_ASSIGNMENT_
Reproduce exactly, and only, the lines below from the one containing "Lampa sufitowa ZUCA" through the one containing "total: 1952.96 -> 2274.39".

_DATA RECORDS_
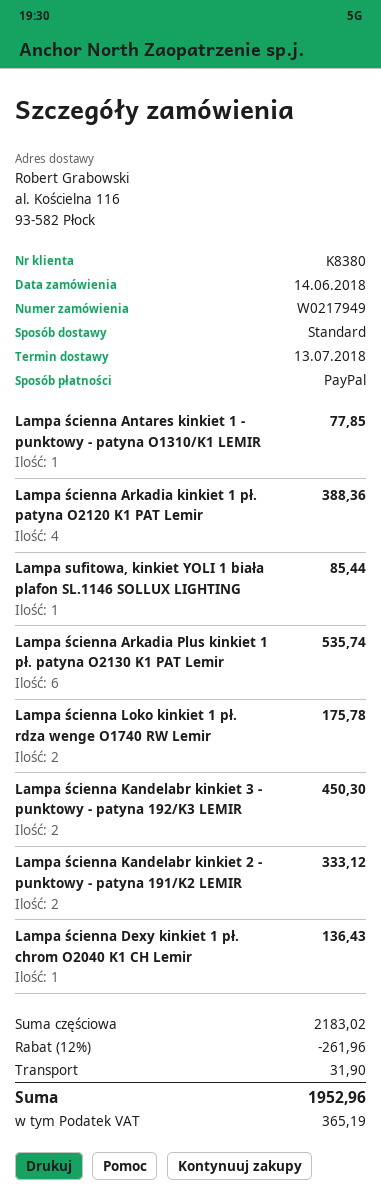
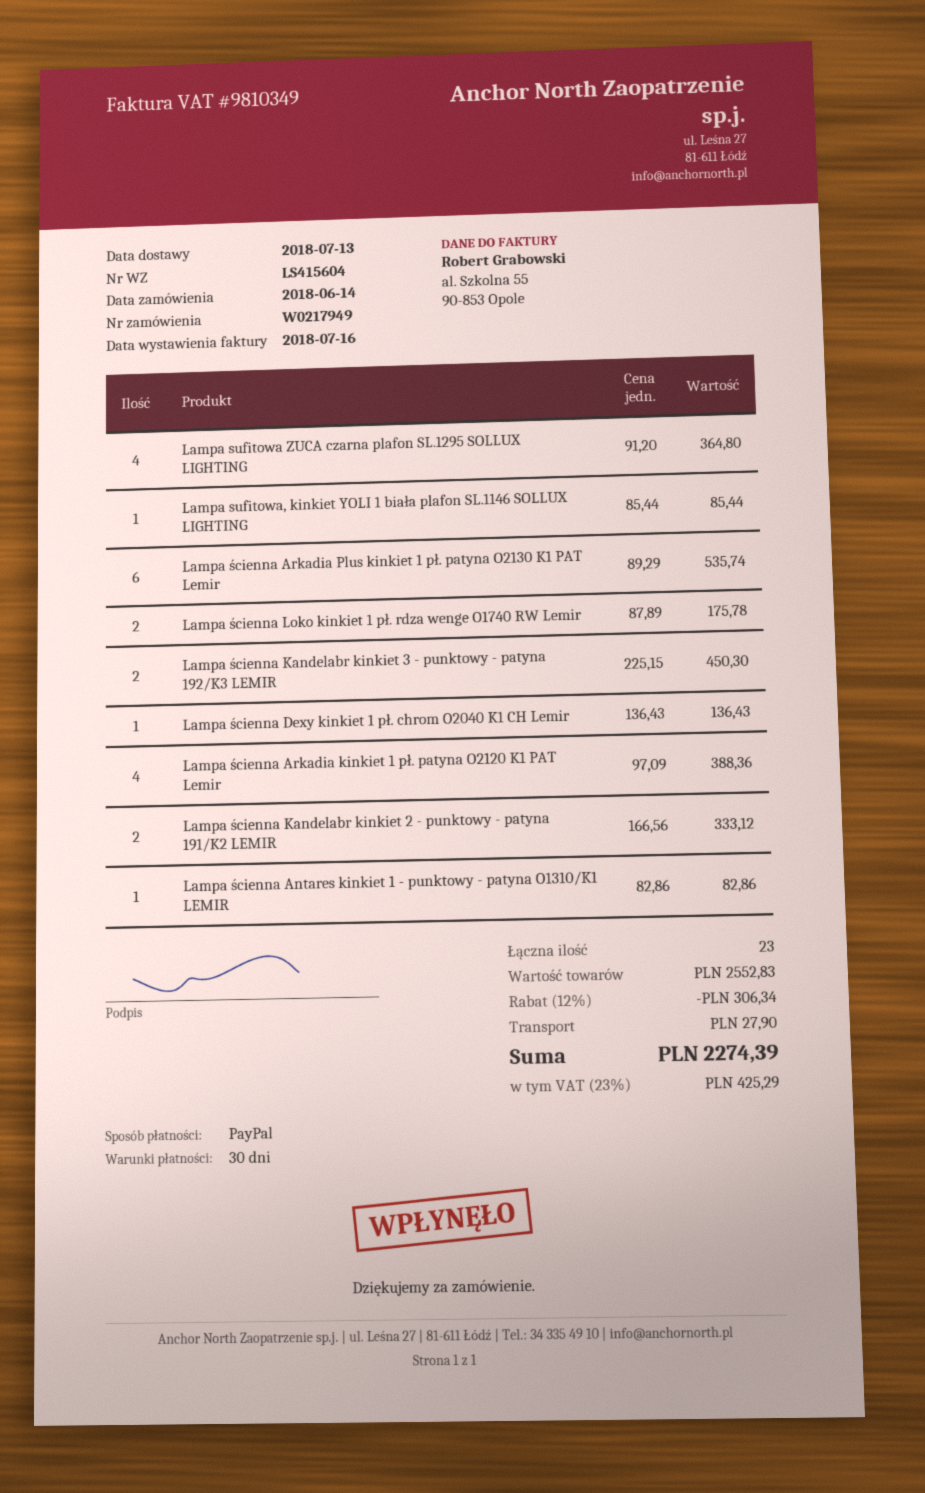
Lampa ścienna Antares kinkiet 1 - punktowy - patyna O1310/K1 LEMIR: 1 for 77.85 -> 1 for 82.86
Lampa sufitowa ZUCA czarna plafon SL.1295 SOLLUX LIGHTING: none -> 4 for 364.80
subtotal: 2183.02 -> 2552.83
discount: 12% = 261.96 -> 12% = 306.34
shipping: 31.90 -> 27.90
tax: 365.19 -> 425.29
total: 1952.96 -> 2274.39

...

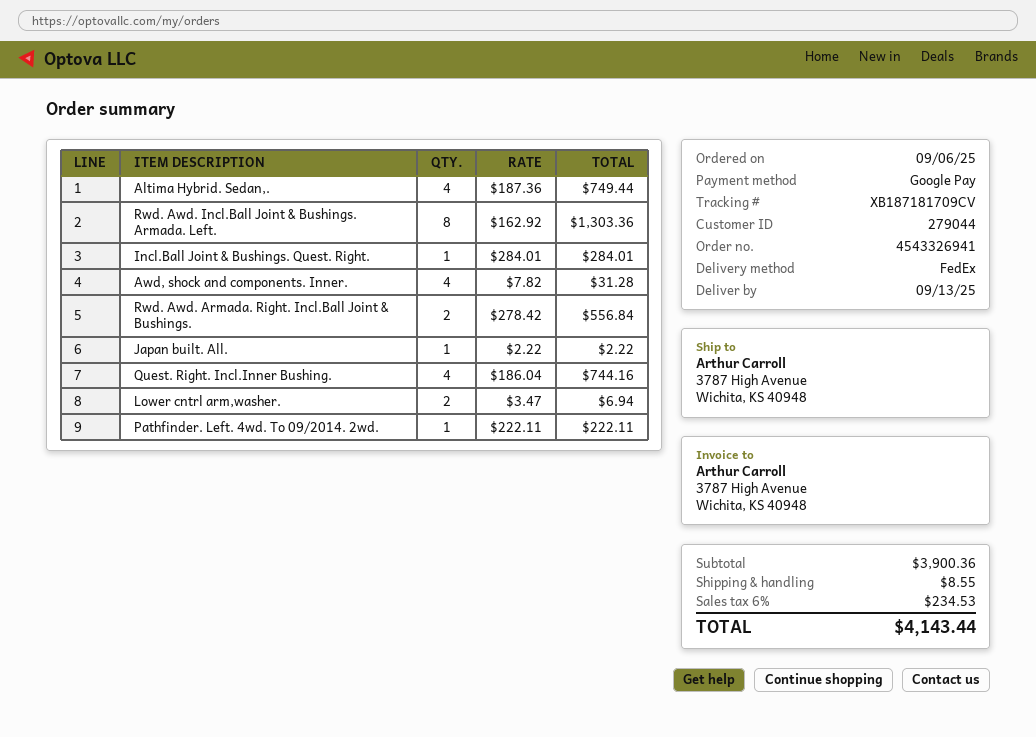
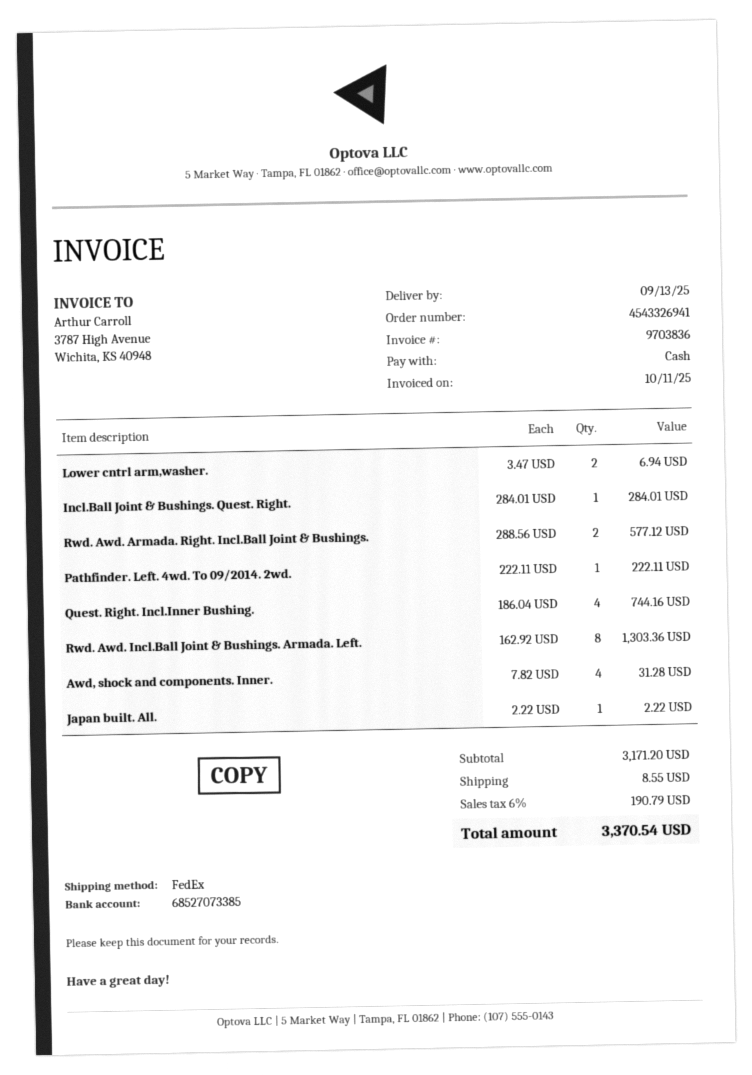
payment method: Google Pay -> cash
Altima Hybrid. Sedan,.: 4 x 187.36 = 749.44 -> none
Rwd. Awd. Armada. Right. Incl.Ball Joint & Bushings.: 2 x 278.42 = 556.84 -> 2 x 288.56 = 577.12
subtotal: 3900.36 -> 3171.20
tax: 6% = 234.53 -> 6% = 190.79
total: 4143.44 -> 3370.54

_ANSWER SECTION_
Lampa sufitowa ZUCA czarna plafon SL.1295 SOLLUX LIGHTING: none -> 4 for 364.80
subtotal: 2183.02 -> 2552.83
discount: 12% = 261.96 -> 12% = 306.34
shipping: 31.90 -> 27.90
tax: 365.19 -> 425.29
total: 1952.96 -> 2274.39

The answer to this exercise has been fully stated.